PROBLEM STATEMENT =>
Reproduce the entries that follow precisely, setting aside any images.

SOURCE RECORDS =>

^^^^

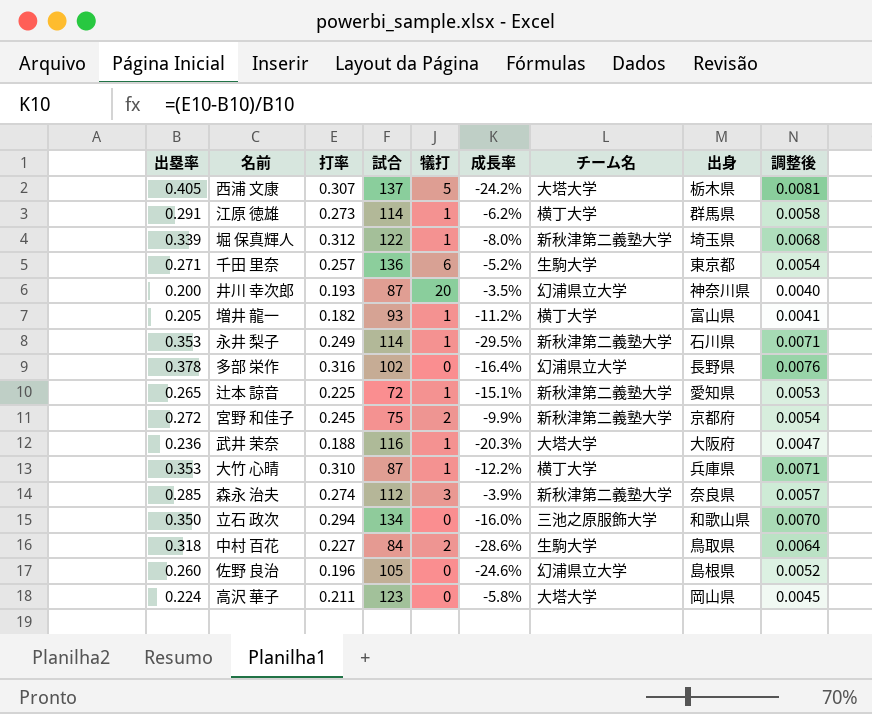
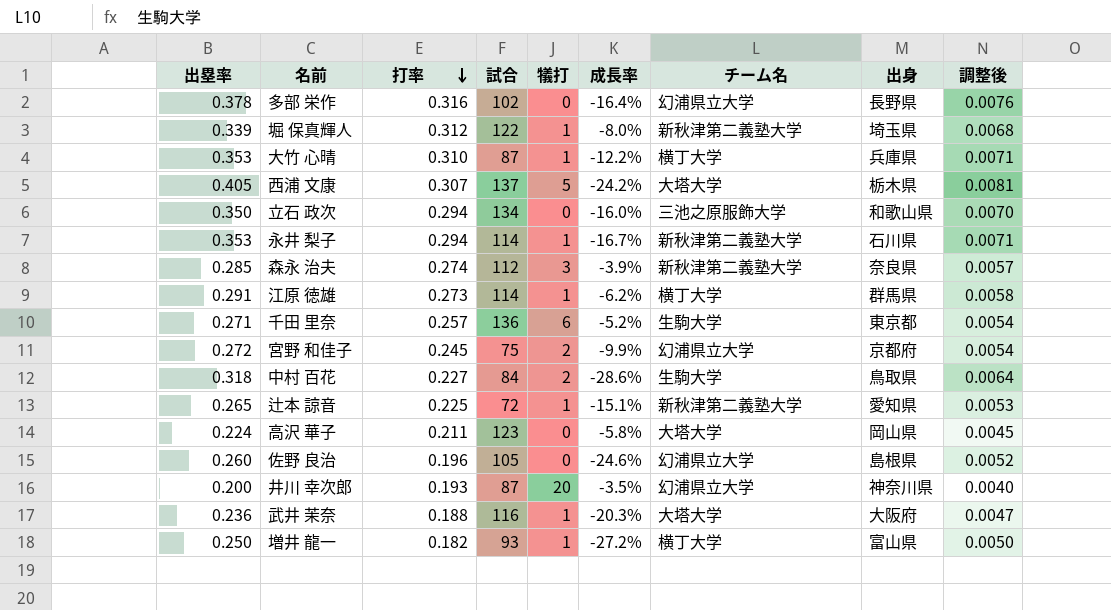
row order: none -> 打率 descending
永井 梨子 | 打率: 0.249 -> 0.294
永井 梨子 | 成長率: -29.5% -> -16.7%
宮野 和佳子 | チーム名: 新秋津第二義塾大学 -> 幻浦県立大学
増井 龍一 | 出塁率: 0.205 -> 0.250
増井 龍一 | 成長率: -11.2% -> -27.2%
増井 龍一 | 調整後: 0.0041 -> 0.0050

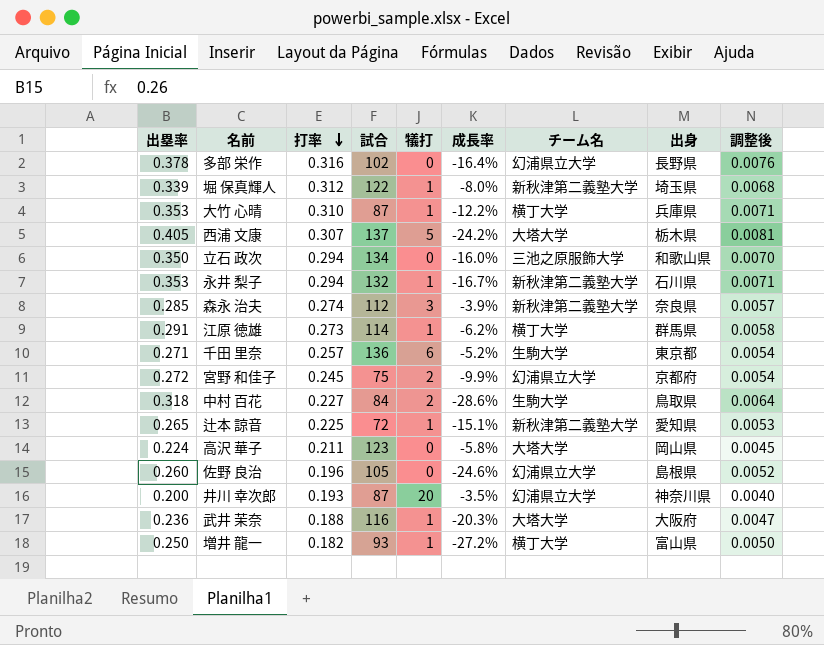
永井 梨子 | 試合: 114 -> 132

^^^^

WRITTEN REPLY =>
row order: none -> 打率 descending
永井 梨子 | 打率: 0.249 -> 0.294
永井 梨子 | 成長率: -29.5% -> -16.7%
宮野 和佳子 | チーム名: 新秋津第二義塾大学 -> 幻浦県立大学
増井 龍一 | 出塁率: 0.205 -> 0.250
増井 龍一 | 成長率: -11.2% -> -27.2%
増井 龍一 | 調整後: 0.0041 -> 0.0050

永井 梨子 | 試合: 114 -> 132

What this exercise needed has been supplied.